Pour les acheteurs de biens immobiliers, cela aurait des conséquences drastiques, comme l’explique Herbst à l’aide d’un exemple de calcul : pour un prêt de 400.000 euros et une durée de dix ans avec un amortissement de deux pour cent, il faudrait aujourd’hui payer 1973 euros par mois avec un taux annuel effectif de 4,0 pour cent. « Si le taux d’intérêt augmente maintenant d’un point de pourcentage pour atteindre 5,0 pour cent, la mensualité serait de 2300 euros », explique Herbst.

« Au bout de dix ans, l’acheteur d’un bien immobilier aurait donc payé 40.000 euros d’intérêts en plus. Bien sûr, il pourrait aussi descendre à un pour cent de remboursement. Mais dans ce cas, la dette restante serait plus élevée de 46.000 euros », explique l’expert financier en décrivant le dilemme auquel sont confrontés les acheteurs de biens immobiliers.

Les taux d’intérêt ne baisseront que vers la fin de l’année ?
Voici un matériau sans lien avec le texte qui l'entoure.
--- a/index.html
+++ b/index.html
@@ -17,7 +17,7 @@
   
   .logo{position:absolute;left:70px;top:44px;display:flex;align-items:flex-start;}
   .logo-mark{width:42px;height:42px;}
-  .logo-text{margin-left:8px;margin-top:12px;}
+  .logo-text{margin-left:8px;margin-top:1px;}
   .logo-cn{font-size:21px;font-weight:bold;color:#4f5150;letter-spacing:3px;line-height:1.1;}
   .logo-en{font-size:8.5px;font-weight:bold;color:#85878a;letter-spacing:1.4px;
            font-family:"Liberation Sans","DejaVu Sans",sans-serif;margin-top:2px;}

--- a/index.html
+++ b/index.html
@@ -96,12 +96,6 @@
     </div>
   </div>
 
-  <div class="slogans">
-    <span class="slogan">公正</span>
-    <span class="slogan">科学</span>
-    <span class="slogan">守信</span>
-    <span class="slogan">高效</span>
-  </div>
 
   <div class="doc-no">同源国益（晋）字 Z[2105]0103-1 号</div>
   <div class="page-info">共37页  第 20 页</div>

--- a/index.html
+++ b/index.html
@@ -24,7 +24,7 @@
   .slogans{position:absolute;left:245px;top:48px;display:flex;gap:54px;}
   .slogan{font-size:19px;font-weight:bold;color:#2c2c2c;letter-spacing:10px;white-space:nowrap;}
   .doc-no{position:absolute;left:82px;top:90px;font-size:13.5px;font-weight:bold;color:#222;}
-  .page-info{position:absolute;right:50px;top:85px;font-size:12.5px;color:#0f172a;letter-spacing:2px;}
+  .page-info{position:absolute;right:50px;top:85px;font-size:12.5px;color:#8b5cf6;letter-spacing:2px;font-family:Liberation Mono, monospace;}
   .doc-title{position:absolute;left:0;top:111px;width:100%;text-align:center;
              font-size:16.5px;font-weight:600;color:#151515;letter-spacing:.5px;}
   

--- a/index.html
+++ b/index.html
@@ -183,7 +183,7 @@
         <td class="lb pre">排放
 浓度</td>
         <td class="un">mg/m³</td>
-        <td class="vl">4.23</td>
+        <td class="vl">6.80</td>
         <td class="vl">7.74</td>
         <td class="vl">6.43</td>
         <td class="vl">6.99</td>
Ce n’est que vers la fin de l’année que les acheteurs de biens immobiliers peuvent à nouveau espérer une certaine détente au niveau des taux d’intérêt. La pression du marché obligataire devrait alors s’atténuer. « Nous voyons le rendement à dix ans se situer à nouveau plutôt dans la fourchette de 2,30 à 2,50 à la fin de l’année – donc un peu plus faible que le niveau actuel », explique l’économiste de Helaba Umlauf.

L’expert financier Herbst s’attend à un pic des taux hypothécaires à l’automne : « Habituellement, les taux de construction atteignent leur plus haut niveau après les mois d’été, en septembre/octobre ».